→ **The input**
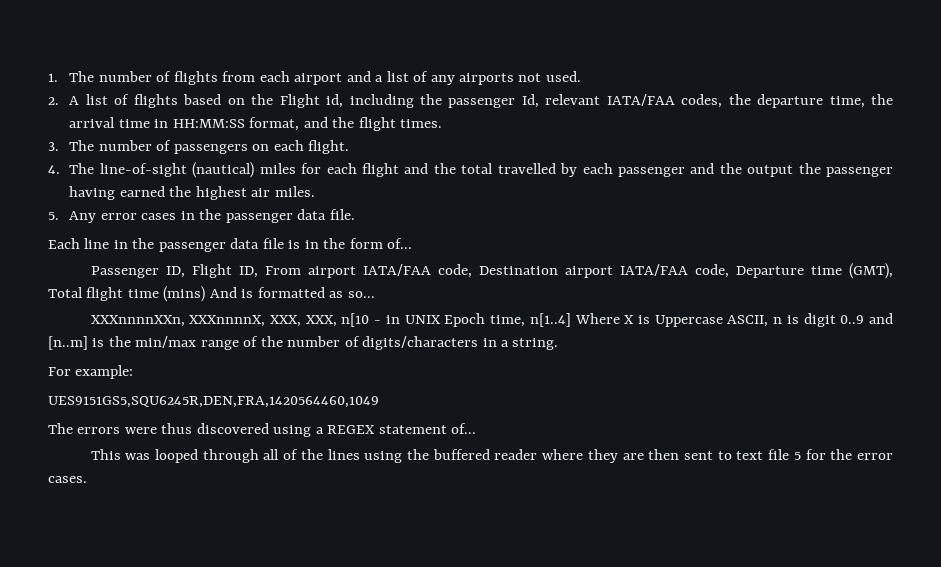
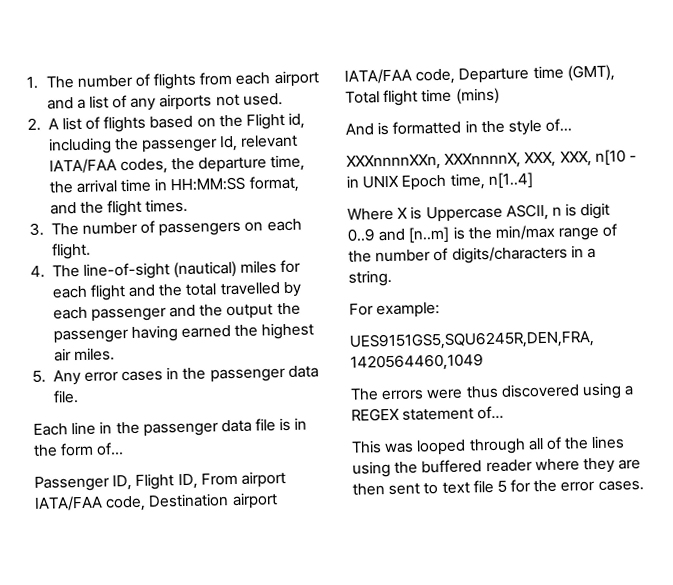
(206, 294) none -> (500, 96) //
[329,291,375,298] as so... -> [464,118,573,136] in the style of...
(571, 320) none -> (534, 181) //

==

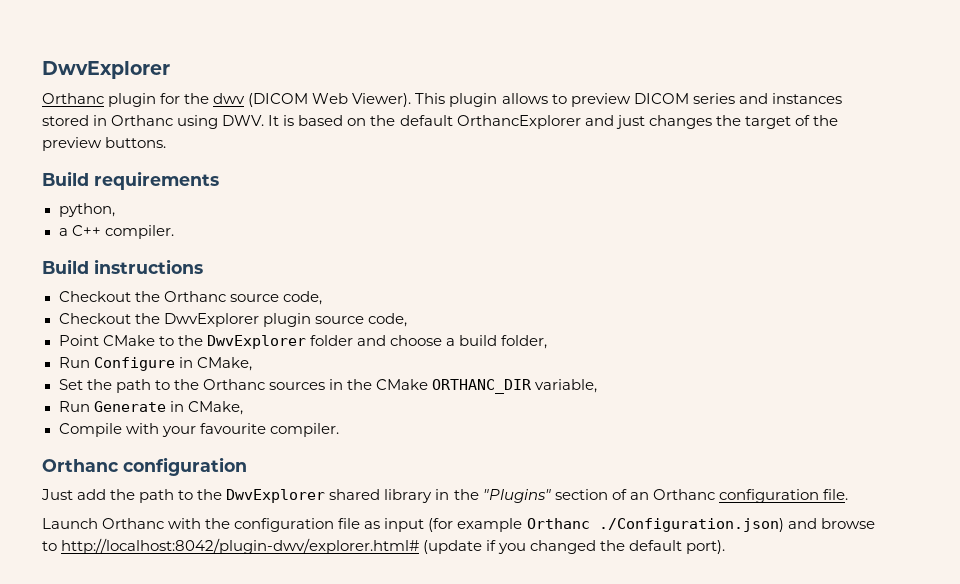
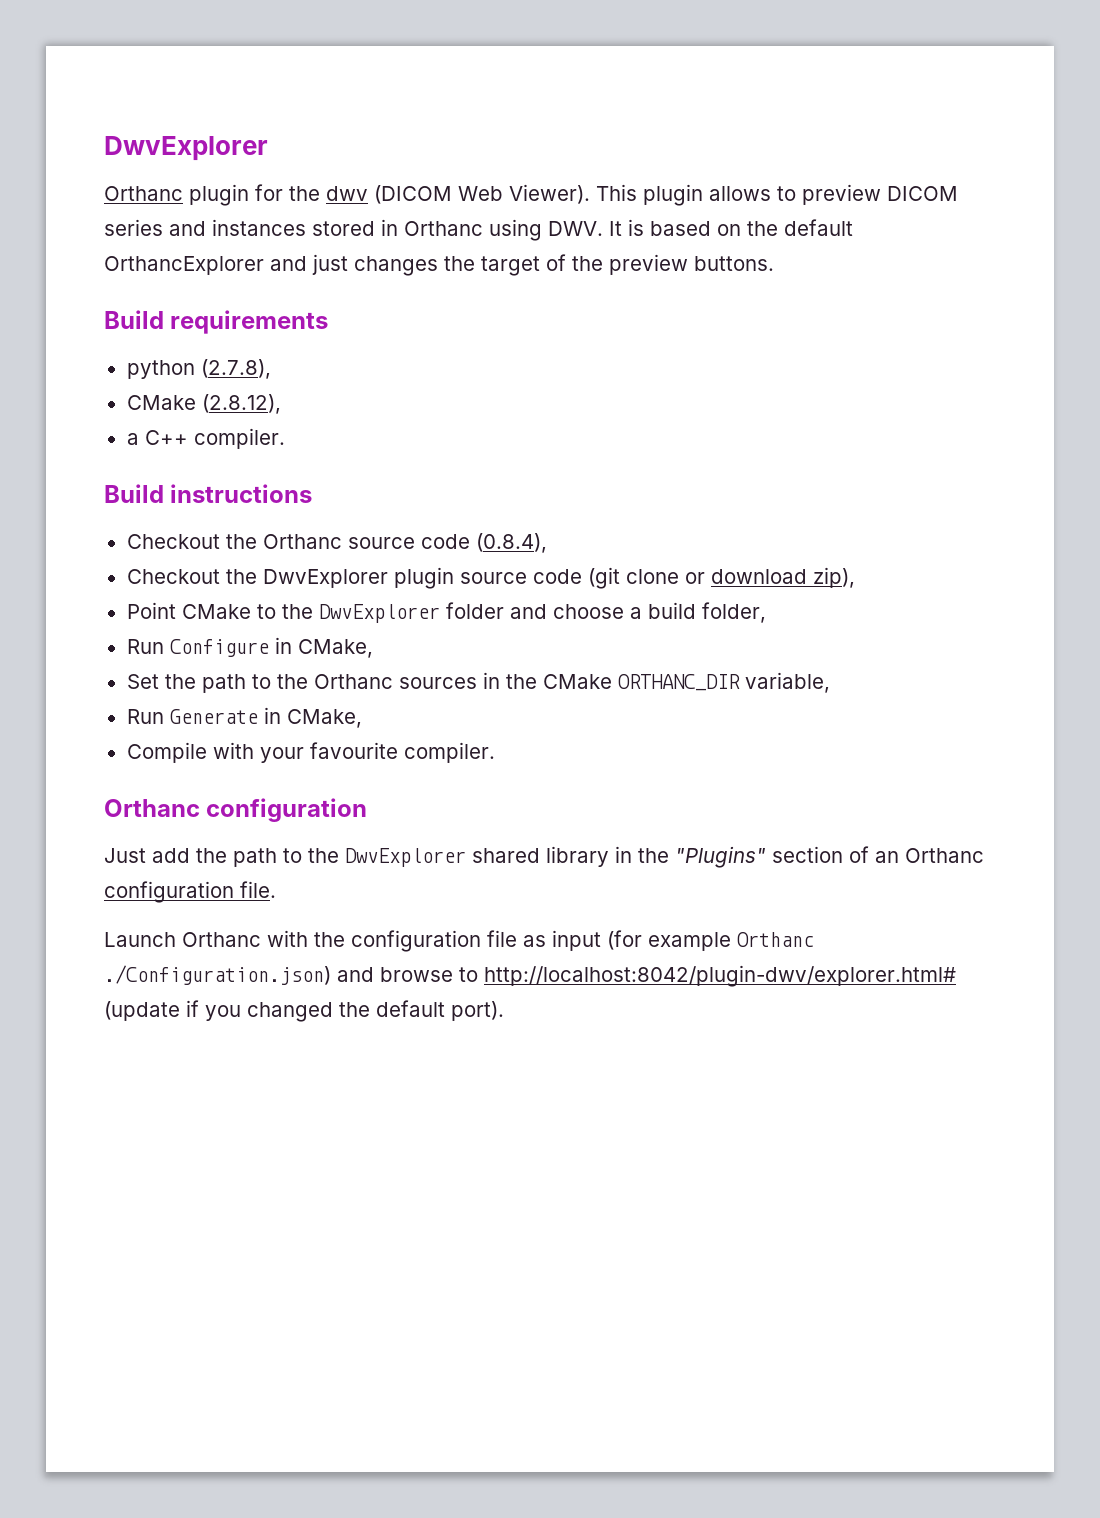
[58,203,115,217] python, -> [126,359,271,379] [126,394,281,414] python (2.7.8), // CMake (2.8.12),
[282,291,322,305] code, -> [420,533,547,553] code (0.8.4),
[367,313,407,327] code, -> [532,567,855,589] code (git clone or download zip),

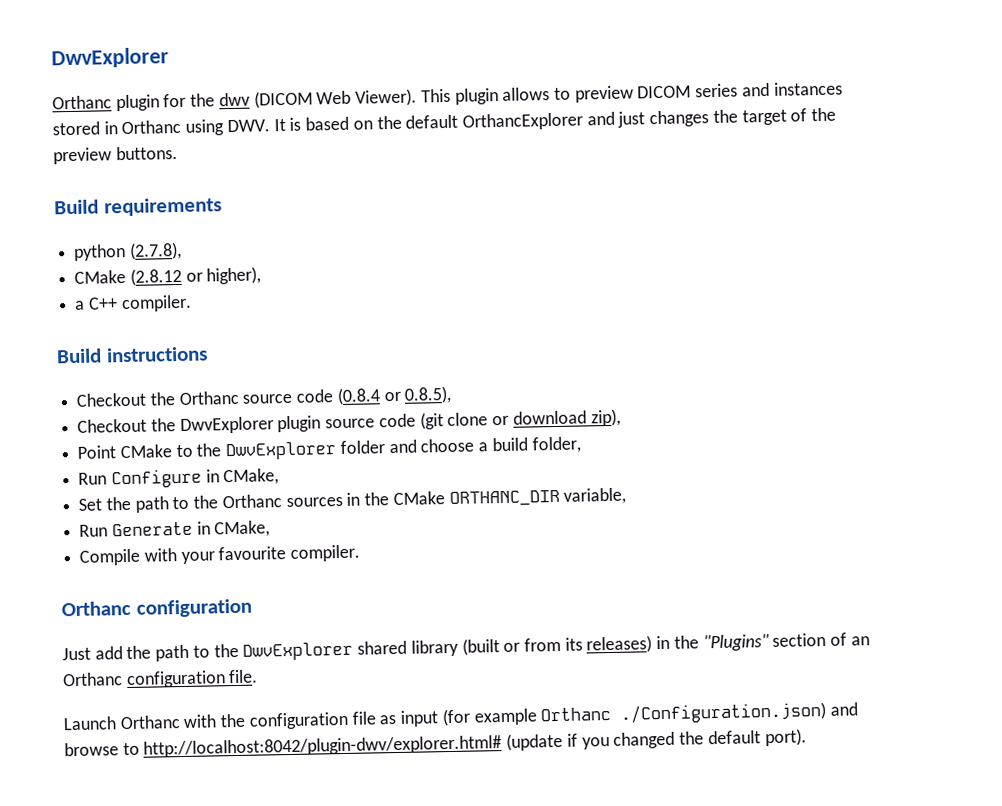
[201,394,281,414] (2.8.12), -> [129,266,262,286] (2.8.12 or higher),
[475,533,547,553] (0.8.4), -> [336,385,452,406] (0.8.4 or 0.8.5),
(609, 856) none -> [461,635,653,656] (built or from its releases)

→ **Aim of the task**
From the entries above, give again exactly the lines running from the line with "[201,394,281,414] (2.8.12), ->" to the line with "(609, 856) none"; include both of those lines.

→ **Result of the task**
[201,394,281,414] (2.8.12), -> [129,266,262,286] (2.8.12 or higher),
[475,533,547,553] (0.8.4), -> [336,385,452,406] (0.8.4 or 0.8.5),
(609, 856) none -> [461,635,653,656] (built or from its releases)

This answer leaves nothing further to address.